Discovered in 1789 in the mineral pitchblende, by the mid-1800s uranium was valued for the brilliant yellow colour and green fluorescence it gave to glass, and confirmation of its radioactive properties in 1895 stimulated further interest. It was first mined in large quantities to meet strategic military requirements following World War II.
By the early 1970s, the impacts of early uranium mining operations on the health of workers, the environment and local communities became increasingly evident. Societal pressure, typically driven by the unions representing miners, led to a number of investigation boards, commissions of enquiry and health studies that outlined the extent and impact of historic mining operations, which lacked proper operational and waste management practices. From these investigations and associated research, modern mining and milling practices were born.

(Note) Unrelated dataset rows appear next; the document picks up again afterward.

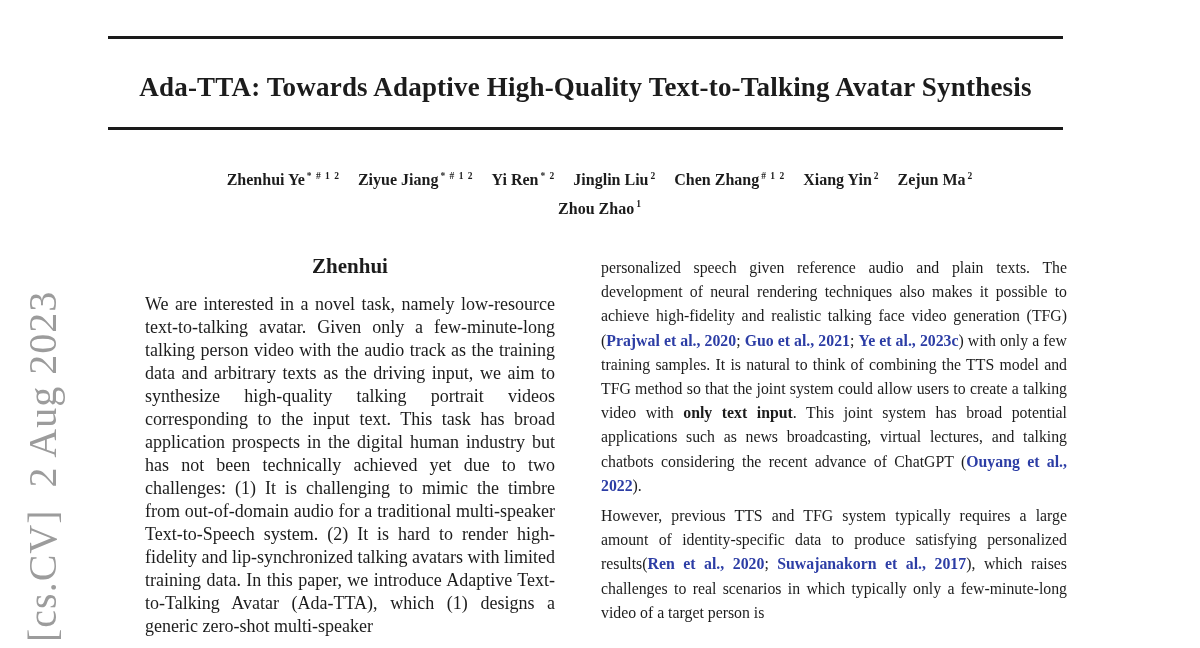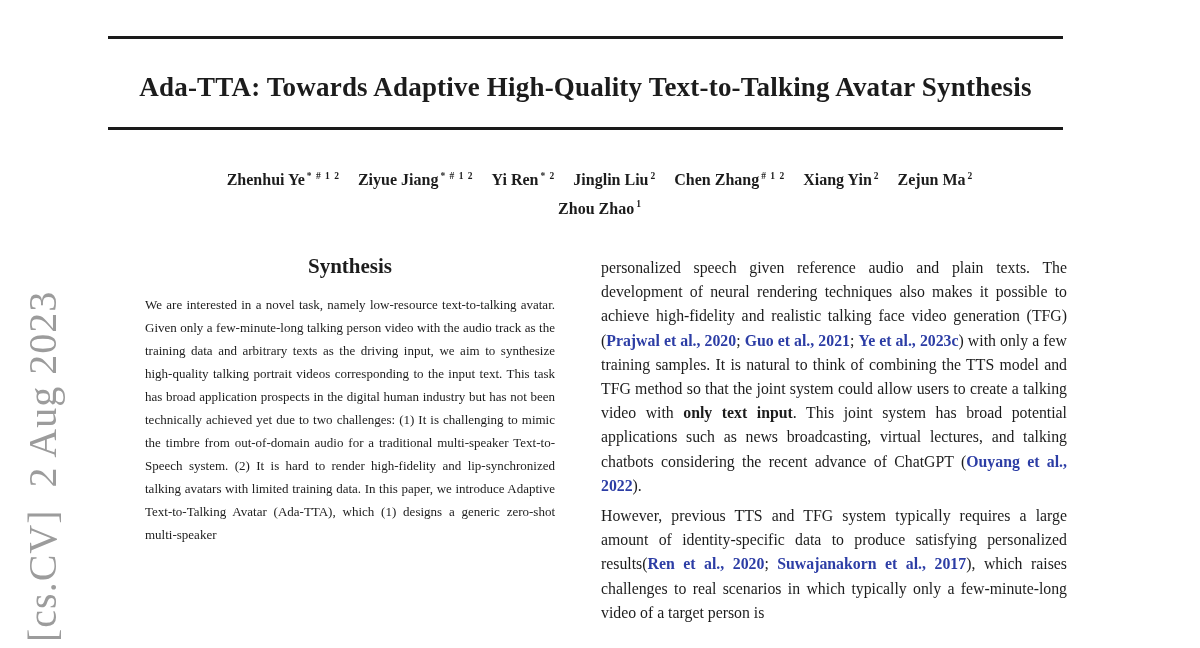--- a/index.html
+++ b/index.html
@@ -20,21 +20,21 @@
     text-align:center;font-size:27px;font-weight:700;letter-spacing:0.2px;
   }
   .authors{position:absolute;left:60px;top:164px;width:1080px;text-align:center;}
   .authors-row{line-height:25px;}
   .author{font-weight:700;font-size:16px;margin:0 9px;white-space:nowrap;}
   .author sup{font-size:9.5px;font-weight:700;margin-left:2px;letter-spacing:1px;}
   .col-left{position:absolute;left:145px;top:254px;width:410px;}
   .abstract-heading{margin:0;text-align:center;font-size:21px;font-weight:700;}
   .abstract-text{
     position:absolute;top:39px;left:0;width:410px;margin:0;
-    text-align:justify;font-size:13px;line-height:23px;
+    text-align:justify;font-size:18px;line-height:23px;
   }
   .col-right{position:absolute;left:601px;top:256px;width:466px;}
   .body-text{margin:0;text-align:justify;font-size:15.8px;line-height:24.2px;}
   .para-gap{margin-top:6px;}
   .cite{color:var(--cite,#2c3da5);font-weight:bold;}
   .bold{font-weight:700;margin-top:20px;}
 </style>
 </head>
 <body>
 
@@ -44,21 +44,21 @@
   <div class="rule rule-top"></div>
   <h1 class="title">Ada-TTA: Towards Adaptive High-Quality Text-to-Talking Avatar Synthesis</h1>
   <div class="rule rule-mid"></div>
 
   <div class="authors">
     <div class="authors-row" id="authors-row1"><span class="author">Zhenhui Ye<sup>* # 1 2</sup></span><span class="author">Ziyue Jiang<sup>* # 1 2</sup></span><span class="author">Yi Ren<sup>* 2</sup></span><span class="author">Jinglin Liu<sup>2</sup></span><span class="author">Chen Zhang<sup># 1 2</sup></span><span class="author">Xiang Yin<sup>2</sup></span><span class="author">Zejun Ma<sup>2</sup></span></div>
     <div class="authors-row" id="authors-row2"><span class="author">Zhou Zhao<sup>1</sup></span></div>
   </div>
 
   <section class="col-left">
-    <h2 class="abstract-heading">Synthesis</h2>
+    <h2 class="abstract-heading">Zhenhui</h2>
     <p class="abstract-text"><span>We are interested in a novel task, namely low-resource text-to-talking avatar. Given only a few-minute-long talking person video with the audio track as the training data and arbitrary texts as the driving input, we aim to synthesize high-quality talking portrait videos corresponding to the input text. This task has broad application prospects in the digital human industry but has not been technically achieved yet due to two challenges: (1) It is challenging to mimic the timbre from out-of-domain audio for a traditional multi-speaker Text-to-Speech system. (2) It is hard to render high-fidelity and lip-synchronized talking avatars with limited training data. In this paper, we introduce Adaptive Text-to-Talking Avatar (Ada-TTA), which (1) designs a generic zero-shot multi-speaker</span></p>
   </section>
 
   <section class="col-right">
     <p class="body-text"><span>personalized speech given reference audio and plain texts. The development of neural rendering techniques also makes it possible to achieve high-fidelity and realistic talking face video generation (TFG) (</span><span class="cite">Prajwal et al., 2020</span><span>; </span><span class="cite">Guo et al., 2021</span><span>; </span><span class="cite">Ye et al., 2023c</span><span>) with only a few training samples. It is natural to think of combining the TTS model and TFG method so that the joint system could allow users to create a talking video with </span><span class="bold">only text input</span><span>. This joint system has broad potential applications such as news broadcasting, virtual lectures, and talking chatbots considering the recent advance of ChatGPT (</span><span class="cite">Ouyang et al., 2022</span><span>).</span></p>
     <p class="body-text para-gap"><span>However, previous TTS and TFG system typically requires a large amount of identity-specific data to produce satisfying personalized results(</span><span class="cite">Ren et al., 2020</span><span>; </span><span class="cite">Suwajanakorn et al., 2017</span><span>), which raises challenges to real scenarios in which typically only a few-minute-long video of a target person is</span></p>
   </section>
 </div>
 
 </body></html>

For example, the practices of the early strategic mining era allowed for tailings and waste rock to simply be placed in low-lying areas, such as streams or lakes convenient to the processing facility, with no consideration given to proper containment of the waste, the chemical composition of the material or the effects on water quality in and around the mine site. Instead of operations with virtually no waste management planning, today leading practice mining involves multistage effluent treatment processes with engineered, purpose-built waste management systems.
Workers with no training, working in crowded, chaotic conditions with no ventilation in the early uranium mines suffered from high radiation exposure with serious long-term health impacts, as well as high rates of injury and mortality. Today, in contrast, a well-trained workforce operates within a geotechnical and structurally designed, well-ventilated and monitored working environment with qualified mine engineers and dedicated safety supervisors to monitor and oversee operations.
These changes have built on the lessons learned over several decades, and have ultimately led to the emergence of stronger regulatory/government oversight and inspections, including increasing consequences via the force of law for poor performance or non-compliance. Today’s leading practice uranium mine and mill sites, and other types of nuclear facilities, are regulated by an independent agency that reports to the head of state or parliament and its elected officials and ideally operates under a judicial or quasi-judicial process, making decisions in an open and transparent manner.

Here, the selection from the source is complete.